5 Years Anniversary of Crystal 1.0

It’s been 5 years since the release of Crystal 1.0. This anniversary is an opportunity to celebrate. :tada:

We’re going to do that with a live-streamed video call in which we look back at that big milestone, what happened since then, and what’s coming next.

On the call will be members from the Core Team and the community, and we’ll be answering questions in an AMA format (“Ask me anything”).

Mark your calendar:
Friday, 27 March 2026 16:00 UTC (check your time zone)

Follow either of these links to participate in the event:

We accept questions from the following channels:

  • Hashtag #Crystal2026AMA on Mastodon or Twitter
  • Community Discord channel #ama-questions
  • Zoom chat

Hope to see you next week! :partying_face:

If you want to socialize during the event or hang out afterwards, you’ll find like-minded people on the Community Discord server.
Let’s get together in the voice channel for an aftershow party.

In case this sounds familiar, we did a similar event a couple of years ago to commemorate Crystal’s first commit: 10 years of Crystal celebratory AMA

Damn, time flies.

I will be there!

Crazy question when do we get 2.0 and what changes are gated by the version bump?

I would say that the landing of new multi-thread features could be a good reason for a 2.0 major bump.

For anyone who missed the event, a video recording is available on Youtube:

Thanks for all the good questions and the participants who helped answering them splendidly :clap:
Let’s do this again sometime!

I saw thsi video today.

I noticed that one of the most important topics we’re discussing is incremental compilation (or modular compilation), and how to avoid the intrusive requirement of forcing users to add types to every method in order to achieve better compilation performance.

I have an idea:

We could indirectly implement type specification for methods, with the goal of making compilation more efficient and making better use of caching.

I’ve been following this project for a long time.

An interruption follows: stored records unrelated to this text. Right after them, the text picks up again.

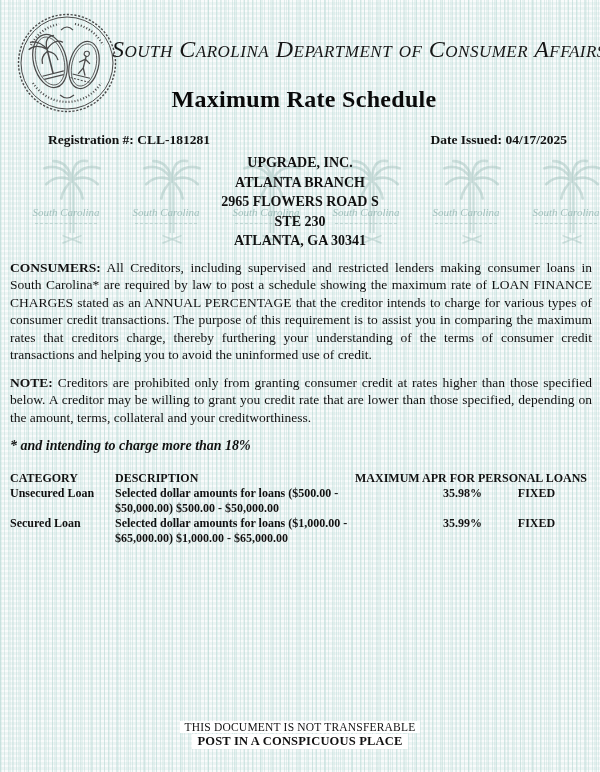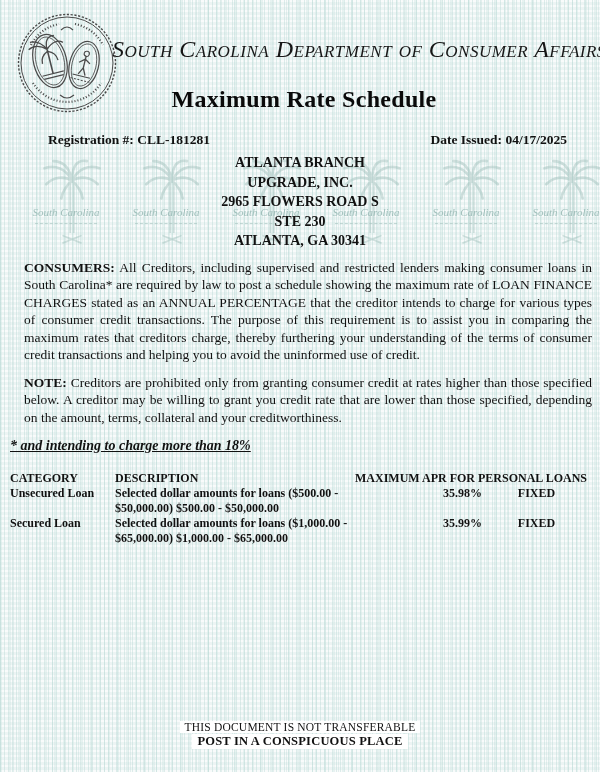"ATLANTA BRANCH" div { order: before "UPGRADE, INC." -> after "UPGRADE, INC." }
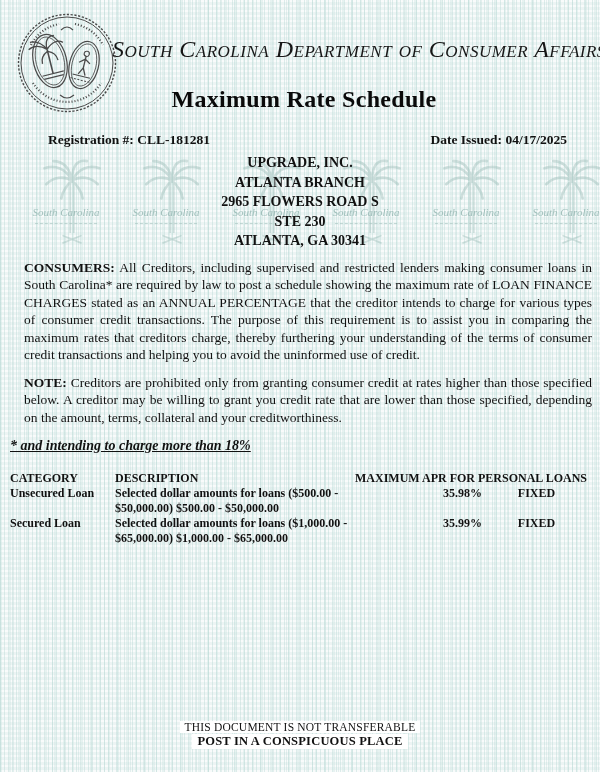"CONSUMERS: All Creditors, including" .para { margin: 8px 8px 0 24px -> 8px 8px 0 10px }
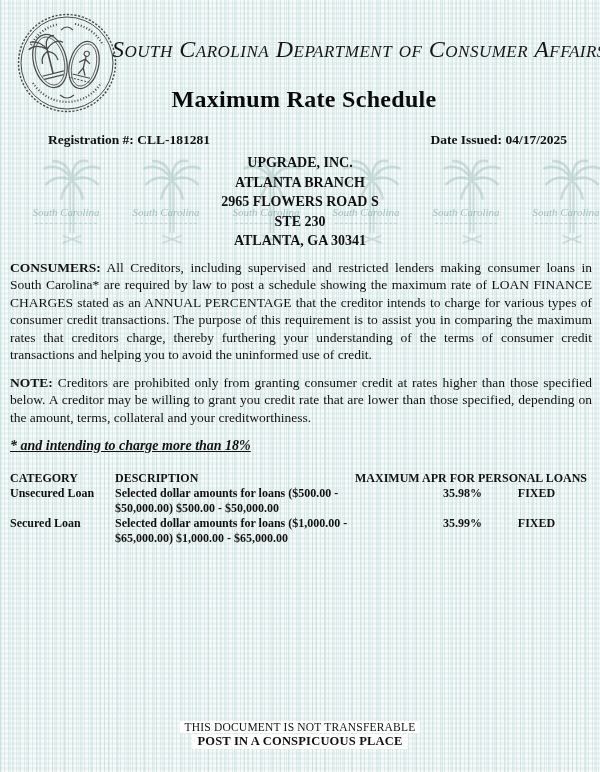"* and intending to charge" .footnote { text-decoration: underline -> none }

It can automatically supplement types and return values for all methods. When I used it previously, it worked surprisingly well. However, unsurprisingly, after it gained some traction but failed to be merged into the standard library as a Crystal CLI tool, development has stalled again.

Following is my two cents: (with steps)

  1. The core team could collaborate with the original author to actively develop cr-source-typer, integrate it into Crystal, and maintain it so that users can easily add types to their codebase via the command line whenever they need to, free, no pain.

  2. Once the types are complete and the code compiles without errors, we can enable more caching and incremental/modular compilation to significantly boost compilation speed.

There is one potential issue: as new (untyped) code is added or errors occur, caches might become invalidated. However, I believe this is a worthwhile trade-off. After all, cr-source-typer is doing all the heavy lifting for us for free; the increased speed is just a nice added bonus. Even if users don’t use typer, they aren’t actually losing anything compared to how things are now.